EXPRESSION OF HUMAN GLUCOCEREBROSIDASE IN LONG-TERM RECONSTITUTED MICE FOLLOWING RETROVIRAL-MEDIATED GENE-TRANSFER INTO HEMATOPOIETIC STEM-CELLS

A retroviral vector (GTN) in which the glucocerebrosidase (GCase) cDNA is driven by the Moloney murine leukemia virus (Mo-MuLV) long terminal repeat (LTR) was tested for transfer efficiency and expression of the GCase gene in long-term reconstituted mice. Eleven W/W-nu mice were transplanted with unselected GTN-infected bone marrow cells and 10 of these mice were analyzed 3 months later. Seven of these 10 mice (70%) contained the intact proviral genome in bone marrow, spleen, and thymus. Of these 7, 3 mice contained a high-copy number of the provirus in all the hematopoietic tissues tested. The mice contained anywhere from one to four proviral integration sites that were the same in all three tissues, indicating that these mice have been repopulated by one or more transduced multipotential hematopoietic stem cells.

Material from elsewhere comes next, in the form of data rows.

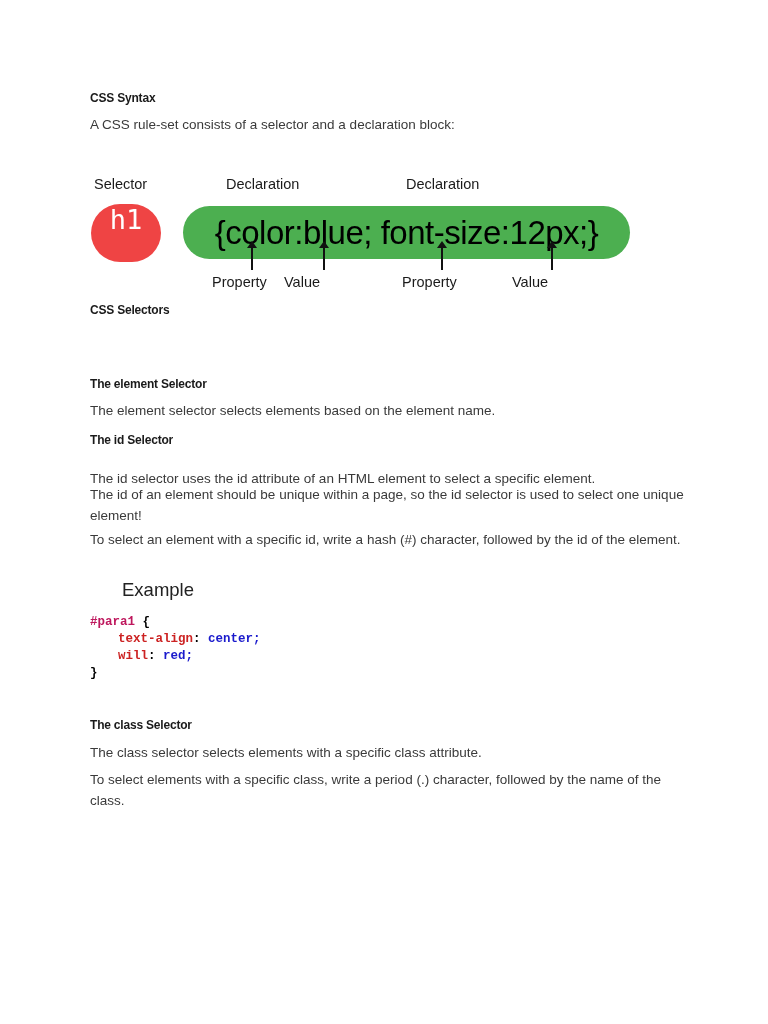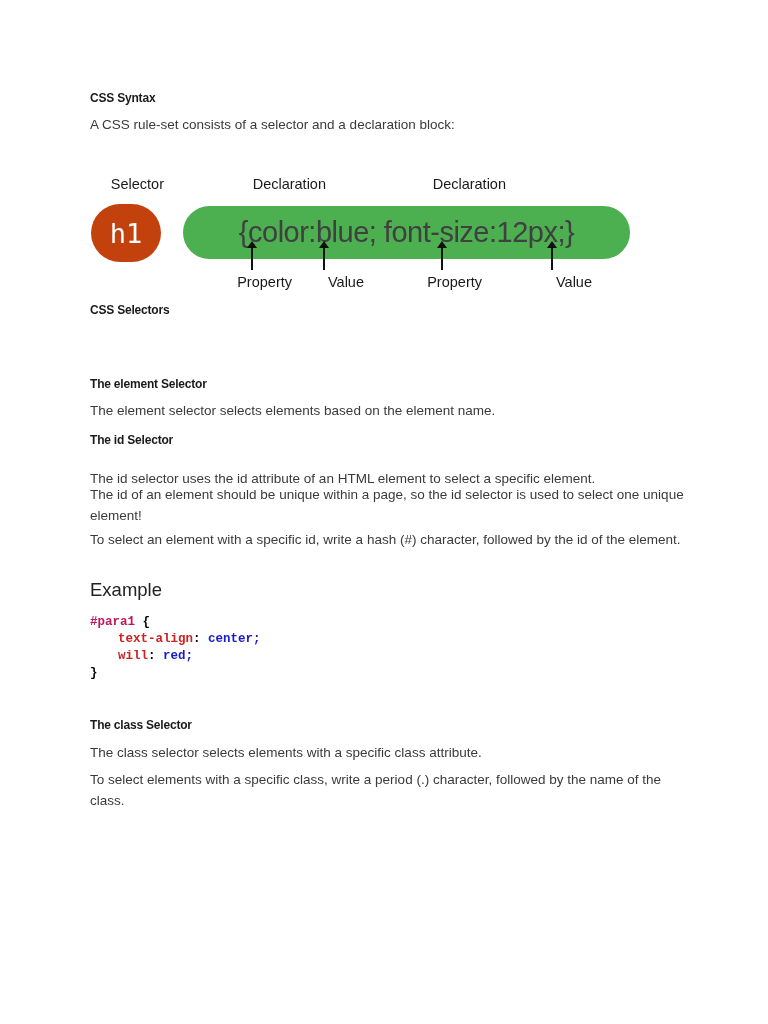--- a/index.html
+++ b/index.html
@@ -39,7 +39,7 @@
     position: absolute;
     font-size: 14.5px;
     color: #1a1a1a;
-    text-align: right;
+    text-align: left;
   }
   .dg-selector-shape {
     position: absolute;

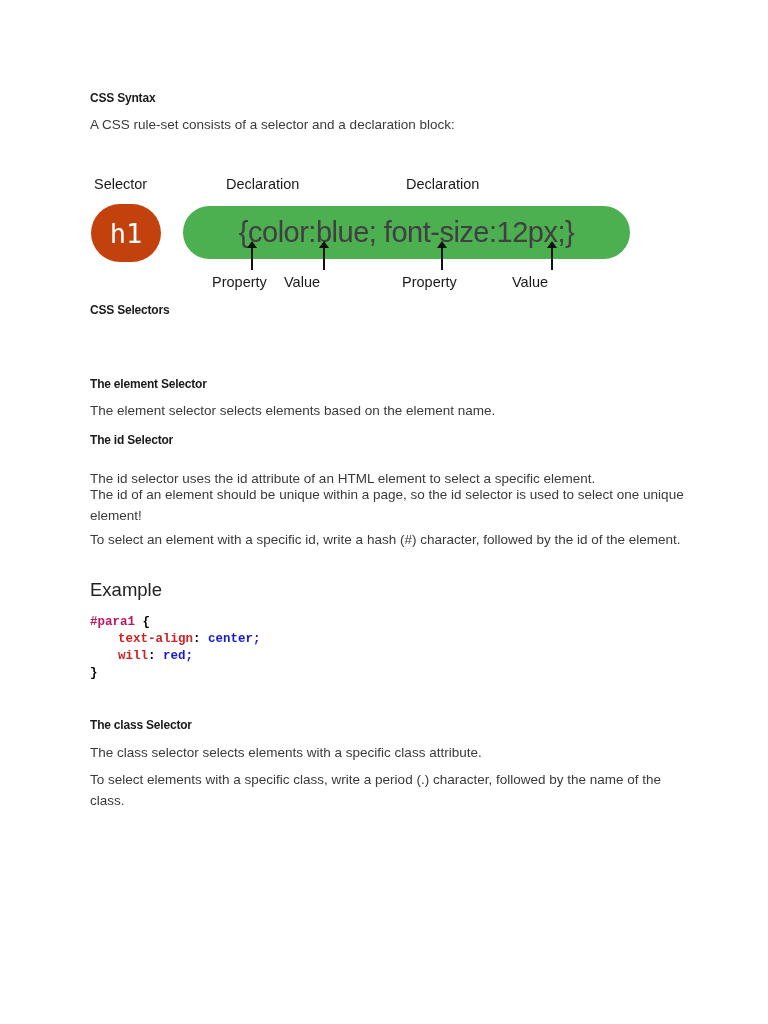--- a/index.html
+++ b/index.html
@@ -45,9 +45,9 @@
     position: absolute;
     left: 1px; top: 28px;
     width: 70px; height: 58px;
-    background: #c2410c;
+    background: #ef4444;
     border-radius: 32px;
-    display: flex; align-items: center; justify-content: center;
+    display: flex; align-items: flex-start; justify-content: center;
   }
   .dg-selector-shape span {
     font-family: "DejaVu Sans Mono", "Liberation Mono", monospace;

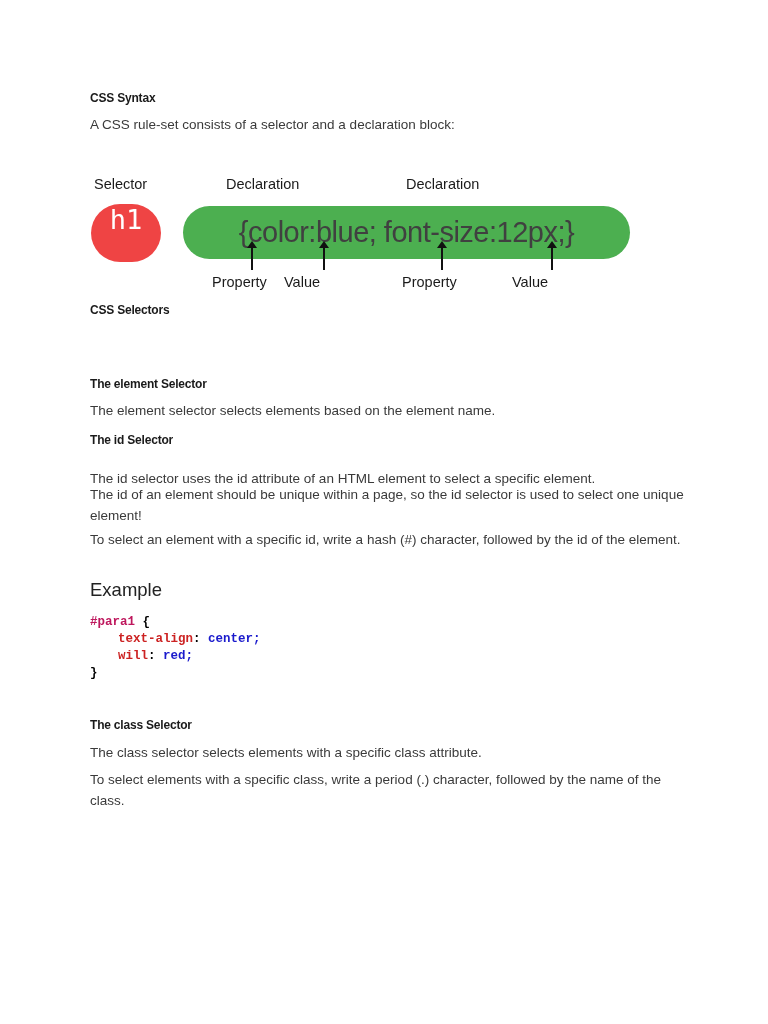--- a/index.html
+++ b/index.html
@@ -63,8 +63,8 @@
     display: flex; align-items: center; justify-content: center;
   }
   .dg-declaration-shape span {
-    font-size: 29px;
-    color: #404040;
+    font-size: 33px;
+    color: #000000;
     letter-spacing: -0.5px;
     white-space: pre;
     text-align: right;

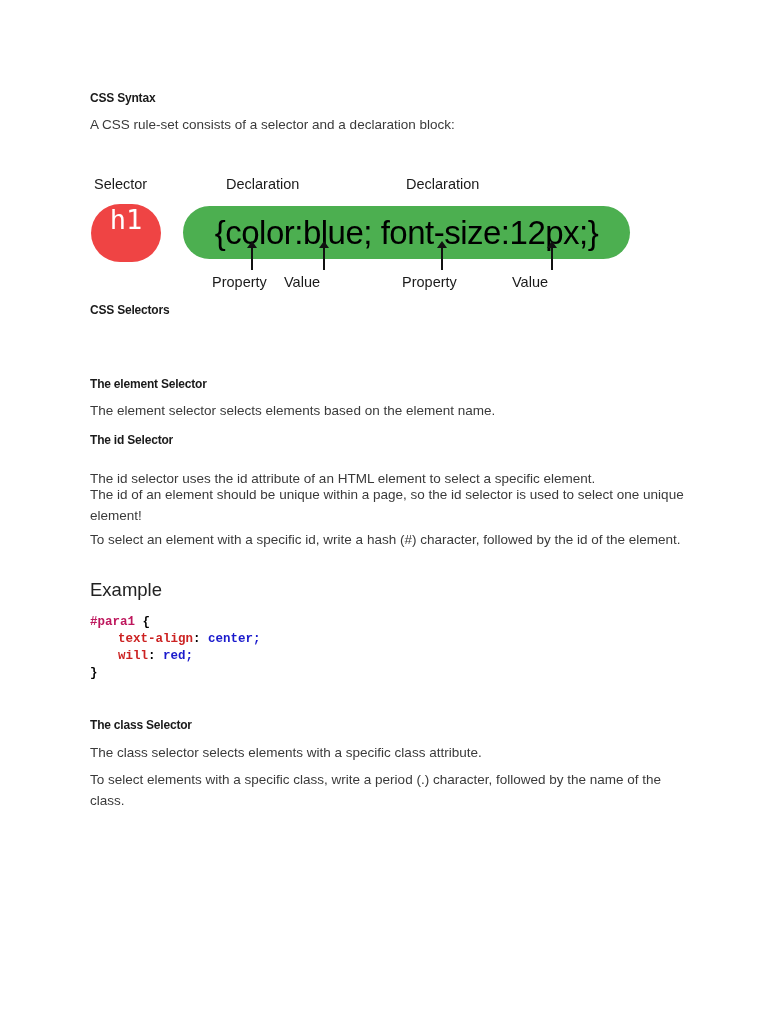--- a/index.html
+++ b/index.html
@@ -31,6 +31,7 @@
     font-size: 18.5px;
     color: #222222;
     line-height: 22px;
+    margin-left: 32px;
   }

Five months after transplantation, bone marrow from the eleventh mouse was transplanted into secondary recipient animals. The secondary recipients contained the intact proviral genome in the bone marrow, spleen, thymus, and macrophages 4 months after the secondary transplantation. This further supports the conclusion that hematopoietic stem cells have indeed been targeted. Human GCase RNA was detected in all 7 mice containing the proviral DNA. These results demonstrate expression of the human GCase gene in the progeny of repopulating hematopoietic stem cells of mice following gene transfer.